During the COVID-19 crisis, mechanistic models have guided evidence-based decision making. However, time-critical decisions in a dynamical environment limit the time available to gather supporting evidence. We address this bottleneck by developing a graph neural network (GNN) surrogate of an age-structured and spatially resolved mechanistic metapopulation simulation model. This combined approach complements classical modeling approaches which are mostly mechanistic and purely data-driven machine learning approaches which are often black box. Our design of experiments spans outbreak and persistent-threat regimes, up to three contact change points, and age-structured contact matrices on a spatial graph with 400 nodes representing German counties. We benchmark multiple GNN layers and identify an ARMAConv-based architecture that offers a strong accuracy-runtime trade-off.

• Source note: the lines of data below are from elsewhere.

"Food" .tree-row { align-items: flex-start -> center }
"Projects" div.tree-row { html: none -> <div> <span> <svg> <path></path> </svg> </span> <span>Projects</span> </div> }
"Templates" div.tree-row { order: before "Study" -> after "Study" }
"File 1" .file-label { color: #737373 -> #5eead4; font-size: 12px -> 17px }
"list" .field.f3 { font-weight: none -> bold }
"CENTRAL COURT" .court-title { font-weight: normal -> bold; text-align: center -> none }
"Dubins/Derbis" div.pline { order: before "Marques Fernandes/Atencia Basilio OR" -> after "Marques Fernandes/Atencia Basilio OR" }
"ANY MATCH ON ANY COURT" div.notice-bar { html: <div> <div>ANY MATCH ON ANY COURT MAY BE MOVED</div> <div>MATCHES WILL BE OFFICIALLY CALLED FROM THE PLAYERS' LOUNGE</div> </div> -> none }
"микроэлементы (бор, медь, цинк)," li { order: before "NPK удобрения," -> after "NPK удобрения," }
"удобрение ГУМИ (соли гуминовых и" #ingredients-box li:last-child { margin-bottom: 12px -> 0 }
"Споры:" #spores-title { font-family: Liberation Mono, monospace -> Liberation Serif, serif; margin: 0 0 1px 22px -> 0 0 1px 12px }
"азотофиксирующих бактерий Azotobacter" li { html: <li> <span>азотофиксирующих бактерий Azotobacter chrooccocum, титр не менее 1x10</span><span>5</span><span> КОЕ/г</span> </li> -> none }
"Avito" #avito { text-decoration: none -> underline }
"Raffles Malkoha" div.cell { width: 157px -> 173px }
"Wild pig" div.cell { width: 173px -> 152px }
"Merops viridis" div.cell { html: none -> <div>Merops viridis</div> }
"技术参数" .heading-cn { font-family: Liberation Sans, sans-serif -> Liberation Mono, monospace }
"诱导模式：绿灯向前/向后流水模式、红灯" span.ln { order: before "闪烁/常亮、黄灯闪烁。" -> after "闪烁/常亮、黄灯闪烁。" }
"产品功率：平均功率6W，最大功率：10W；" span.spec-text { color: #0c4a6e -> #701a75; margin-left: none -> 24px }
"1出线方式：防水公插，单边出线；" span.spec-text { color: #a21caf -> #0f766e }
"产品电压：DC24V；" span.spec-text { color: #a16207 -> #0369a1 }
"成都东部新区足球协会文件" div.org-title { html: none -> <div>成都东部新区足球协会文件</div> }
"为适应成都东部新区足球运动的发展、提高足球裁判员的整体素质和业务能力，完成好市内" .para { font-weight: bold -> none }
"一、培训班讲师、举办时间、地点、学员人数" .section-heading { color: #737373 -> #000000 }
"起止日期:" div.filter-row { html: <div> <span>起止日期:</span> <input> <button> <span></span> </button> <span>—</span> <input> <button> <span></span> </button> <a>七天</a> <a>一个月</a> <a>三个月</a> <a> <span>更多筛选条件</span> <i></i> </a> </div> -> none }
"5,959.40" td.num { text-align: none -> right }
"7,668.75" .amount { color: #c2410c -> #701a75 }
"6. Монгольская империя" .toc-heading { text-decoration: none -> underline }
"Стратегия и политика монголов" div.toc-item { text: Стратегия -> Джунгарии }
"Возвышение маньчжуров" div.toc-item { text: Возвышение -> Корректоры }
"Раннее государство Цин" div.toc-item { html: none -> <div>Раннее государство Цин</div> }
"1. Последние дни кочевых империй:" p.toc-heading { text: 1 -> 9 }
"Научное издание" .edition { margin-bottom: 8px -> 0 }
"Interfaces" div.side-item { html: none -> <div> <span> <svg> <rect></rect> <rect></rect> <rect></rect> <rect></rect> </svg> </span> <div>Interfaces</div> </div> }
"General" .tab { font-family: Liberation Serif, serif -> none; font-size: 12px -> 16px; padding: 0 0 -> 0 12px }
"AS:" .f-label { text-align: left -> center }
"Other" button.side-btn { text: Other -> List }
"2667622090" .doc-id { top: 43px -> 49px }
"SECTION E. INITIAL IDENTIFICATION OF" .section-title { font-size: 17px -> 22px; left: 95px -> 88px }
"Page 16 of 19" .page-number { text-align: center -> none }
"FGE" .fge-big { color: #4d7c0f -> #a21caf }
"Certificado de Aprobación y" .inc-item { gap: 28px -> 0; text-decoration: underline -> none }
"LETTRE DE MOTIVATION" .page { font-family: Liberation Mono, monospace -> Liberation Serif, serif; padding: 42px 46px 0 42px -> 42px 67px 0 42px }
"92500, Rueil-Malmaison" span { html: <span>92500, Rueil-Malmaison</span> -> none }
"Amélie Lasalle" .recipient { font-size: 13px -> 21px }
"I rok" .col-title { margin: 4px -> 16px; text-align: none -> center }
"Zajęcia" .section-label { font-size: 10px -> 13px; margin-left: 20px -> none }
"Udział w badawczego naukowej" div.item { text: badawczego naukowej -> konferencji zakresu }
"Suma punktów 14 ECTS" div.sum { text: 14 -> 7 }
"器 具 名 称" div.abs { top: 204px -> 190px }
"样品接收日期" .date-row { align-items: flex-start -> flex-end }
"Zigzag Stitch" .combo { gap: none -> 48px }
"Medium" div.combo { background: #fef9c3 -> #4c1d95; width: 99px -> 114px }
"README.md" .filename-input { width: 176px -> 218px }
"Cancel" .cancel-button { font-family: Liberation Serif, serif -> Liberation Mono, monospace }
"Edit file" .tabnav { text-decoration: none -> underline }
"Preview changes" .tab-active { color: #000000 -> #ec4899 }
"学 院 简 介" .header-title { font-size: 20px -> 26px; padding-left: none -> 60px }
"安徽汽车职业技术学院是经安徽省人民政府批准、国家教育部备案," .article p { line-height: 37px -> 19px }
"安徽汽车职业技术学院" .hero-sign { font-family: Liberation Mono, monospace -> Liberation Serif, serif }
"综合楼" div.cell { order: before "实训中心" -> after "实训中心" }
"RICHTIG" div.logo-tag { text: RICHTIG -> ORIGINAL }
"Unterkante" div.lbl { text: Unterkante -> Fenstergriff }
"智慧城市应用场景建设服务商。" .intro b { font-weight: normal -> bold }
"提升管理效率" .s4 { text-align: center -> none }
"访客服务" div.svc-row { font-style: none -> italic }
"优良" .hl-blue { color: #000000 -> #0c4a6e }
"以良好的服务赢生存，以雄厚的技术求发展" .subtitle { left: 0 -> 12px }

Across horizons of 30-90 day simulation and prediction, allowing up to three contact change points, the surrogate model attains 10-27 \% mean absolute percentage error (MAPE) while delivering (near) constant runtime with respect to the forecast horizon. Our approach accelerates evaluation by up to 28,670 times compared with the mechanistic model, allowing responsive decision support in time-critical scenarios and straightforward web integration. These results show how GNN surrogates can translate complex metapopulation models into immediate, reliable tools for pandemic response.